Data for the task START

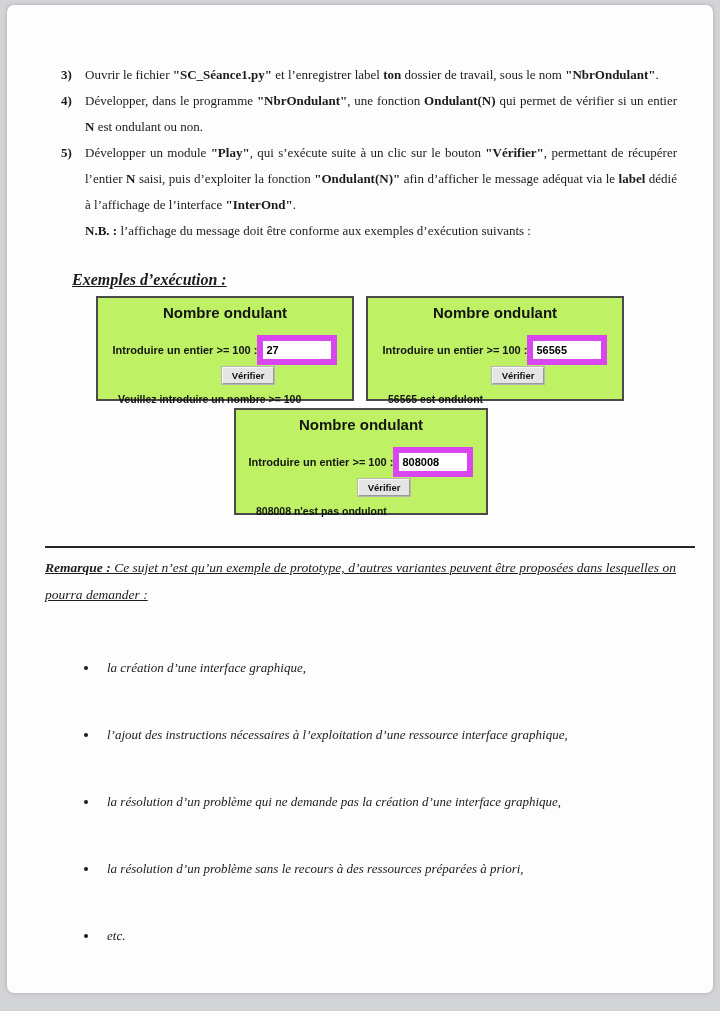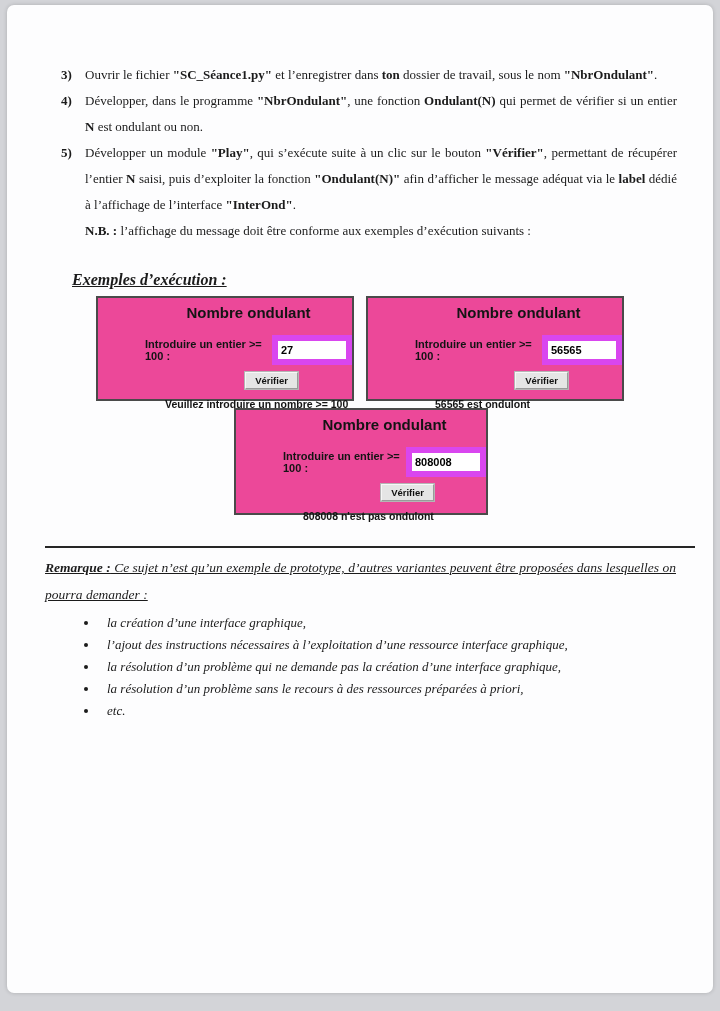--- a/index.html
+++ b/index.html
@@ -25,75 +25,75 @@
   .nb { margin-left:24px; text-align:justify; }
   
   .examples-heading {
     position:absolute; left:65px; top:266px;
     font-size:16px; font-weight:bold; font-style:italic;
     text-decoration:underline;
   }
   
   .win {
     position:absolute; box-sizing:border-box;
-    background:#ec4899; border:2px solid #4a4a4a;
-    font-family:"Liberation Sans", sans-serif; color:#141414;padding-left:47px;
+    background:#bef264; border:2px solid #4a4a4a;
+    font-family:"Liberation Sans", sans-serif; color:#141414;
   }
   .w1 { left:89px;  top:291px; width:258px; height:105px; }
   .w2 { left:359px; top:291px; width:258px; height:105px; }
   .w3 { left:227px; top:403px; width:254px; height:107px; }
   .win-title { margin-top:6px; text-align:center; font-size:15px; font-weight:bold; }
   .win-row {
     display:flex; justify-content:center; align-items:center;
     margin-top:14px; font-size:11px; font-weight:bold;
   }
   .win-input {
     width:62px; height:16px; box-sizing:content-box;
     border:6px solid #d946ef; background:#fff;
     font-family:"Liberation Sans", sans-serif; font-size:11px; font-weight:bold;
     padding:1px 3px;
   }
-  .btn-row { margin-top:5px; text-align:center; padding-left:46px; }
+  .btn-row { text-align:center; padding-left:46px; }
   .win-btn {
     font-family:"Liberation Sans", sans-serif; font-size:9.5px; font-weight:bold;
     color:#111; background:#e5e5e5;
     border:1px solid #9a9a9a; border-top-color:#f7f7f7; border-left-color:#f7f7f7;
     box-shadow:0 0 0 1px #b5b5b5; padding:2px 9px;
   }
   .win-msg { margin:9px 0 0 20px; font-size:10.5px; font-weight:bold; }
   
   .divider { position:absolute; left:38px; top:541px; width:650px; height:2px; background:#262626; }
   .remarque {
     position:absolute; left:38px; top:549px; width:631px; margin:0;
     font-size:13.5px; line-height:27px; font-style:italic; text-align:justify;text-decoration:underline;
   }
   .rlead { font-weight:bold; text-decoration:underline; }
   .bullets {
     position:absolute; left:78px; top:607px; width:580px;
     margin:0; padding-left:14px;
     font-size:13px; line-height:22px; font-style:italic;
   }
-  .bullets li { padding-left:8px; }
+  .bullets li { padding-left:8px;margin-top:45px; }
   
   .footer {
     position:absolute; left:0; top:928px; width:100%;
     text-align:center; font-size:13.5px;
   }
 </style>
 </head>
 <body>
 
 <div class="photo">
   <div class="page">
 
     <div class="instructions">
 
       <div class="item">
         <span class="num">3)</span>
-        <p class="txt"><span>Ouvrir le fichier </span><span class="b">"SC_Séance1.py"</span><span> et l’enregistrer dans </span><span class="b">ton</span><span> dossier de travail, sous le nom </span><span class="b">"NbrOndulant"</span><span>.</span></p>
+        <p class="txt"><span>Ouvrir le fichier </span><span class="b">"SC_Séance1.py"</span><span> et l’enregistrer label </span><span class="b">ton</span><span> dossier de travail, sous le nom </span><span class="b">"NbrOndulant"</span><span>.</span></p>
       </div>
 
       <div class="item">
         <span class="num">4)</span>
         <p class="txt"><span>Développer, dans le programme </span><span class="b">"NbrOndulant"</span><span>, une fonction </span><span class="b">Ondulant(N)</span><span> qui permet de vérifier si un entier </span><span class="b">N</span><span> est ondulant ou non.</span></p>
       </div>
 
       <div class="item">
         <span class="num">5)</span>
         <p class="txt"><span>Développer un module </span><span class="b">"Play"</span><span>, qui s’exécute suite à un clic sur le bouton </span><span class="b">"Vérifier"</span><span>, permettant de récupérer l’entier </span><span class="b">N</span><span> saisi, puis d’exploiter la fonction </span><span class="b">"Ondulant(N)"</span><span> afin d’afficher le message adéquat via le </span><span class="b">label</span><span> dédié à l’affichage de l’interface </span><span class="b">"InterOnd"</span><span>.</span></p>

Data for the task END

→ **What the task requires**: From the first line to the last, copy the listing above exactly and leave out the images.

→ **Solution to this task**:
--- a/index.html
+++ b/index.html
@@ -25,75 +25,75 @@
   .nb { margin-left:24px; text-align:justify; }
   
   .examples-heading {
     position:absolute; left:65px; top:266px;
     font-size:16px; font-weight:bold; font-style:italic;
     text-decoration:underline;
   }
   
   .win {
     position:absolute; box-sizing:border-box;
-    background:#ec4899; border:2px solid #4a4a4a;
-    font-family:"Liberation Sans", sans-serif; color:#141414;padding-left:47px;
+    background:#bef264; border:2px solid #4a4a4a;
+    font-family:"Liberation Sans", sans-serif; color:#141414;
   }
   .w1 { left:89px;  top:291px; width:258px; height:105px; }
   .w2 { left:359px; top:291px; width:258px; height:105px; }
   .w3 { left:227px; top:403px; width:254px; height:107px; }
   .win-title { margin-top:6px; text-align:center; font-size:15px; font-weight:bold; }
   .win-row {
     display:flex; justify-content:center; align-items:center;
     margin-top:14px; font-size:11px; font-weight:bold;
   }
   .win-input {
     width:62px; height:16px; box-sizing:content-box;
     border:6px solid #d946ef; background:#fff;
     font-family:"Liberation Sans", sans-serif; font-size:11px; font-weight:bold;
     padding:1px 3px;
   }
-  .btn-row { margin-top:5px; text-align:center; padding-left:46px; }
+  .btn-row { text-align:center; padding-left:46px; }
   .win-btn {
     font-family:"Liberation Sans", sans-serif; font-size:9.5px; font-weight:bold;
     color:#111; background:#e5e5e5;
     border:1px solid #9a9a9a; border-top-color:#f7f7f7; border-left-color:#f7f7f7;
     box-shadow:0 0 0 1px #b5b5b5; padding:2px 9px;
   }
   .win-msg { margin:9px 0 0 20px; font-size:10.5px; font-weight:bold; }
   
   .divider { position:absolute; left:38px; top:541px; width:650px; height:2px; background:#262626; }
   .remarque {
     position:absolute; left:38px; top:549px; width:631px; margin:0;
     font-size:13.5px; line-height:27px; font-style:italic; text-align:justify;text-decoration:underline;
   }
   .rlead { font-weight:bold; text-decoration:underline; }
   .bullets {
     position:absolute; left:78px; top:607px; width:580px;
     margin:0; padding-left:14px;
     font-size:13px; line-height:22px; font-style:italic;
   }
-  .bullets li { padding-left:8px; }
+  .bullets li { padding-left:8px;margin-top:45px; }
   
   .footer {
     position:absolute; left:0; top:928px; width:100%;
     text-align:center; font-size:13.5px;
   }
 </style>
 </head>
 <body>
 
 <div class="photo">
   <div class="page">
 
     <div class="instructions">
 
       <div class="item">
         <span class="num">3)</span>
-        <p class="txt"><span>Ouvrir le fichier </span><span class="b">"SC_Séance1.py"</span><span> et l’enregistrer dans </span><span class="b">ton</span><span> dossier de travail, sous le nom </span><span class="b">"NbrOndulant"</span><span>.</span></p>
+        <p class="txt"><span>Ouvrir le fichier </span><span class="b">"SC_Séance1.py"</span><span> et l’enregistrer label </span><span class="b">ton</span><span> dossier de travail, sous le nom </span><span class="b">"NbrOndulant"</span><span>.</span></p>
       </div>
 
       <div class="item">
         <span class="num">4)</span>
         <p class="txt"><span>Développer, dans le programme </span><span class="b">"NbrOndulant"</span><span>, une fonction </span><span class="b">Ondulant(N)</span><span> qui permet de vérifier si un entier </span><span class="b">N</span><span> est ondulant ou non.</span></p>
       </div>
 
       <div class="item">
         <span class="num">5)</span>
         <p class="txt"><span>Développer un module </span><span class="b">"Play"</span><span>, qui s’exécute suite à un clic sur le bouton </span><span class="b">"Vérifier"</span><span>, permettant de récupérer l’entier </span><span class="b">N</span><span> saisi, puis d’exploiter la fonction </span><span class="b">"Ondulant(N)"</span><span> afin d’afficher le message adéquat via le </span><span class="b">label</span><span> dédié à l’affichage de l’interface </span><span class="b">"InterOnd"</span><span>.</span></p>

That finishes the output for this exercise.